▶ **Records shown**
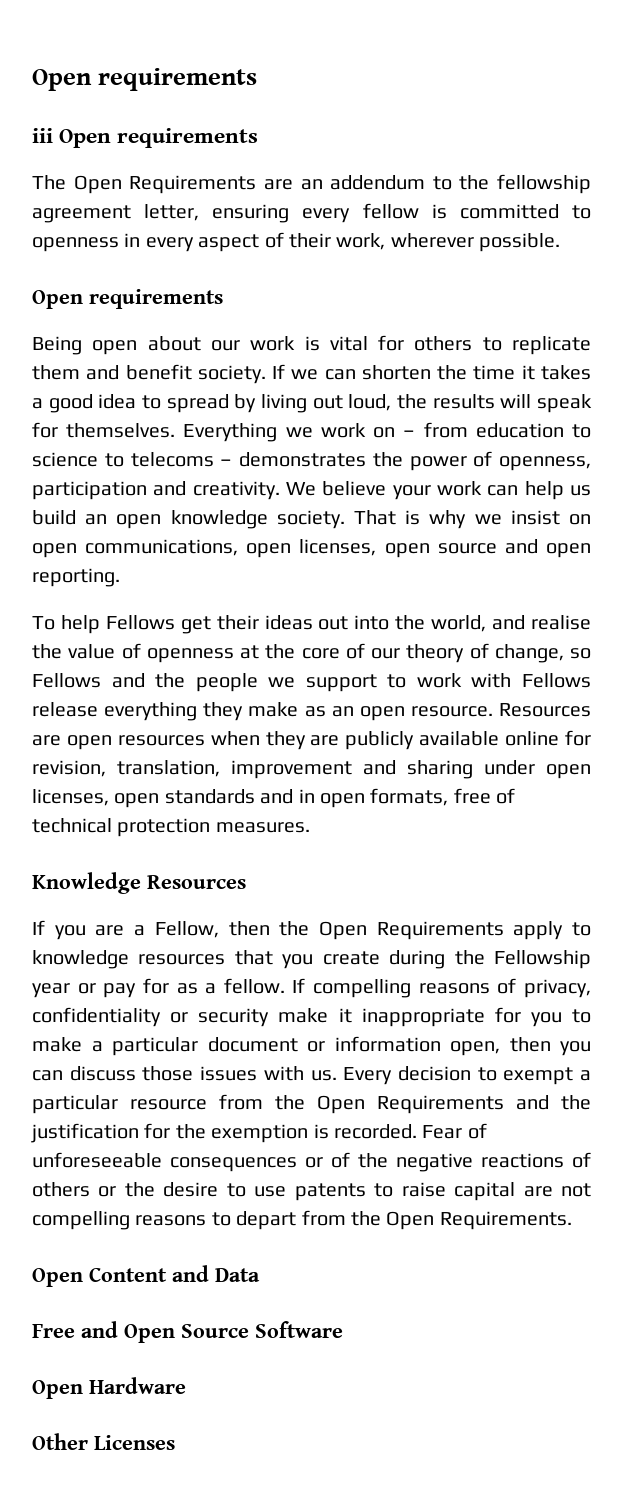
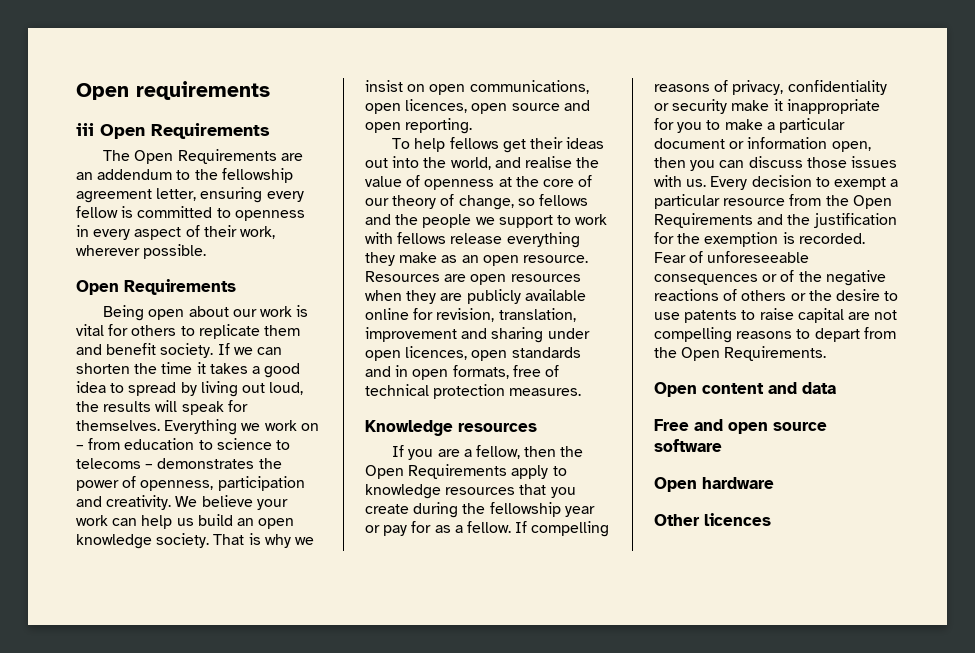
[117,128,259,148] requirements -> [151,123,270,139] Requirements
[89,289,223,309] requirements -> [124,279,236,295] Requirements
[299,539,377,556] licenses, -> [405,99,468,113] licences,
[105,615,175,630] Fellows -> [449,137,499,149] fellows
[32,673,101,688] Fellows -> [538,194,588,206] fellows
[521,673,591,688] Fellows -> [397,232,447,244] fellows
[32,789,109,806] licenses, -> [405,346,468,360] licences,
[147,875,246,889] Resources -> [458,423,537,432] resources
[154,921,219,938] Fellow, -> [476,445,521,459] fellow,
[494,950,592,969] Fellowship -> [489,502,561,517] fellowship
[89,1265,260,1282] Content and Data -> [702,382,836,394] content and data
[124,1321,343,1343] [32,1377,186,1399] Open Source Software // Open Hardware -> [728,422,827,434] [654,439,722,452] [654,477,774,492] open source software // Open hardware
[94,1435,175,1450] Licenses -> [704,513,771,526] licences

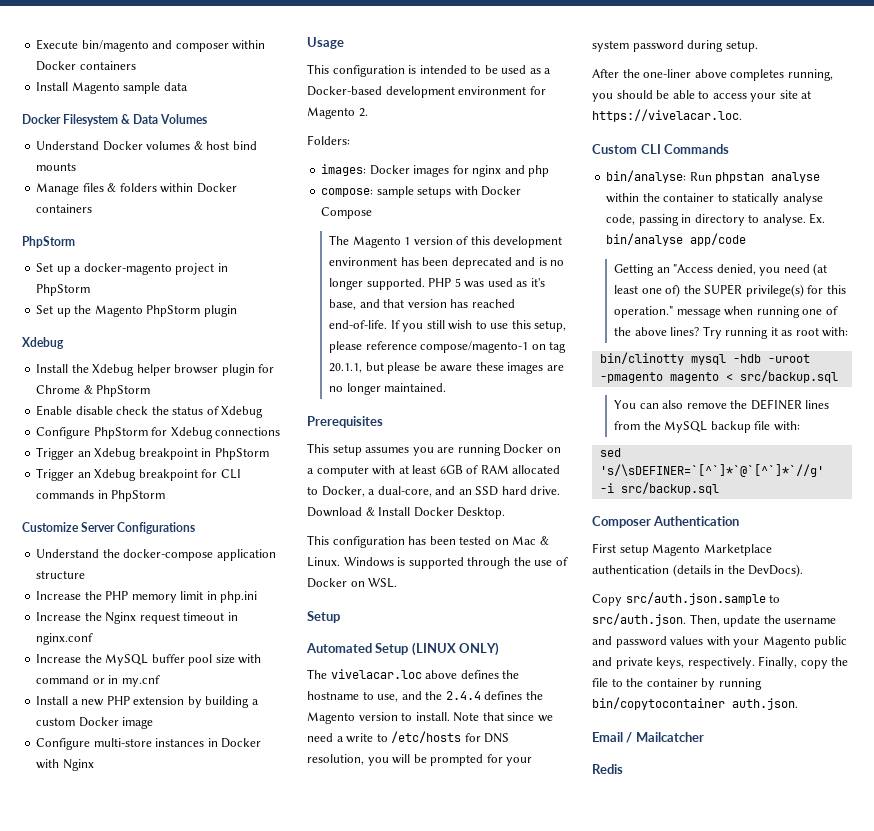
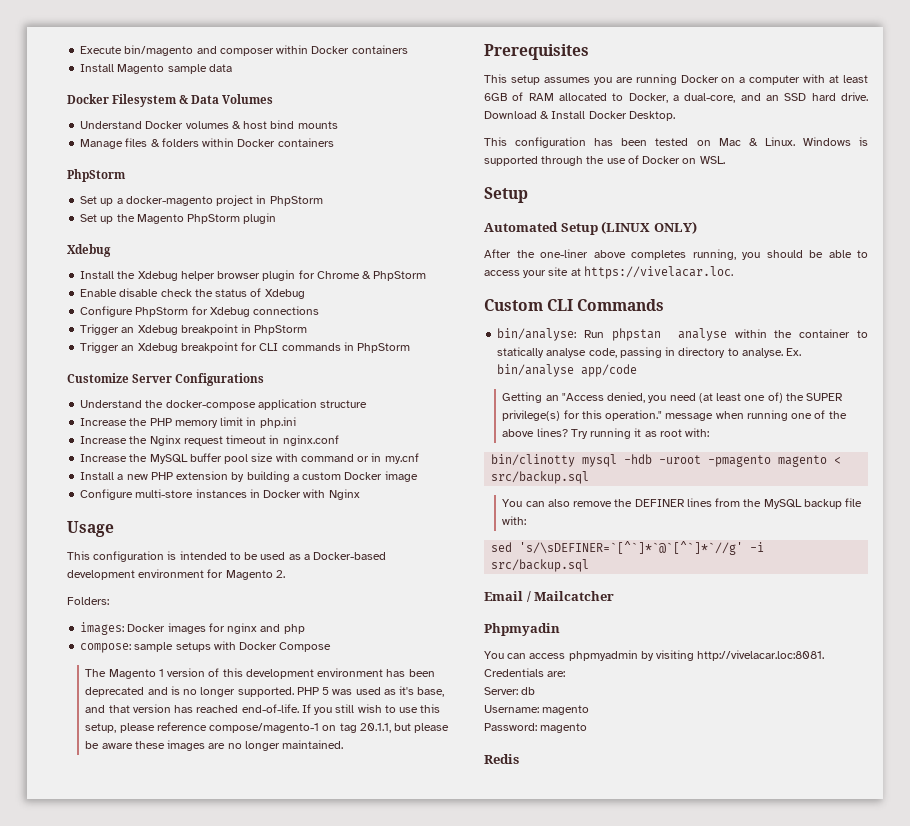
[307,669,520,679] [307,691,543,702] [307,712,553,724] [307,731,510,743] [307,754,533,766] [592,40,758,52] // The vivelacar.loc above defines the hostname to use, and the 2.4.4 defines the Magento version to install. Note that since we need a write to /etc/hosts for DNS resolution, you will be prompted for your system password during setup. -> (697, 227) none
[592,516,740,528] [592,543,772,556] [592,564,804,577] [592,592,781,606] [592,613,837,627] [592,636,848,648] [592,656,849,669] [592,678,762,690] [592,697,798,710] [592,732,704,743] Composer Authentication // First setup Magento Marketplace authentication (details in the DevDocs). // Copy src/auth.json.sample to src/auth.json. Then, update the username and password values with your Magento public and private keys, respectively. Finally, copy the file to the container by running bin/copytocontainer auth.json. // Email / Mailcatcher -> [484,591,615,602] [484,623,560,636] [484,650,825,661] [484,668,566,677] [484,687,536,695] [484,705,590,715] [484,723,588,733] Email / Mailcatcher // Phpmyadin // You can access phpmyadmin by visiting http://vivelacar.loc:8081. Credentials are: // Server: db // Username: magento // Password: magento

▶ **Assigned task**
Lines of the data above that include the string "Requirements" must each be copied.

▶ **Output**
[117,128,259,148] requirements -> [151,123,270,139] Requirements
[89,289,223,309] requirements -> [124,279,236,295] Requirements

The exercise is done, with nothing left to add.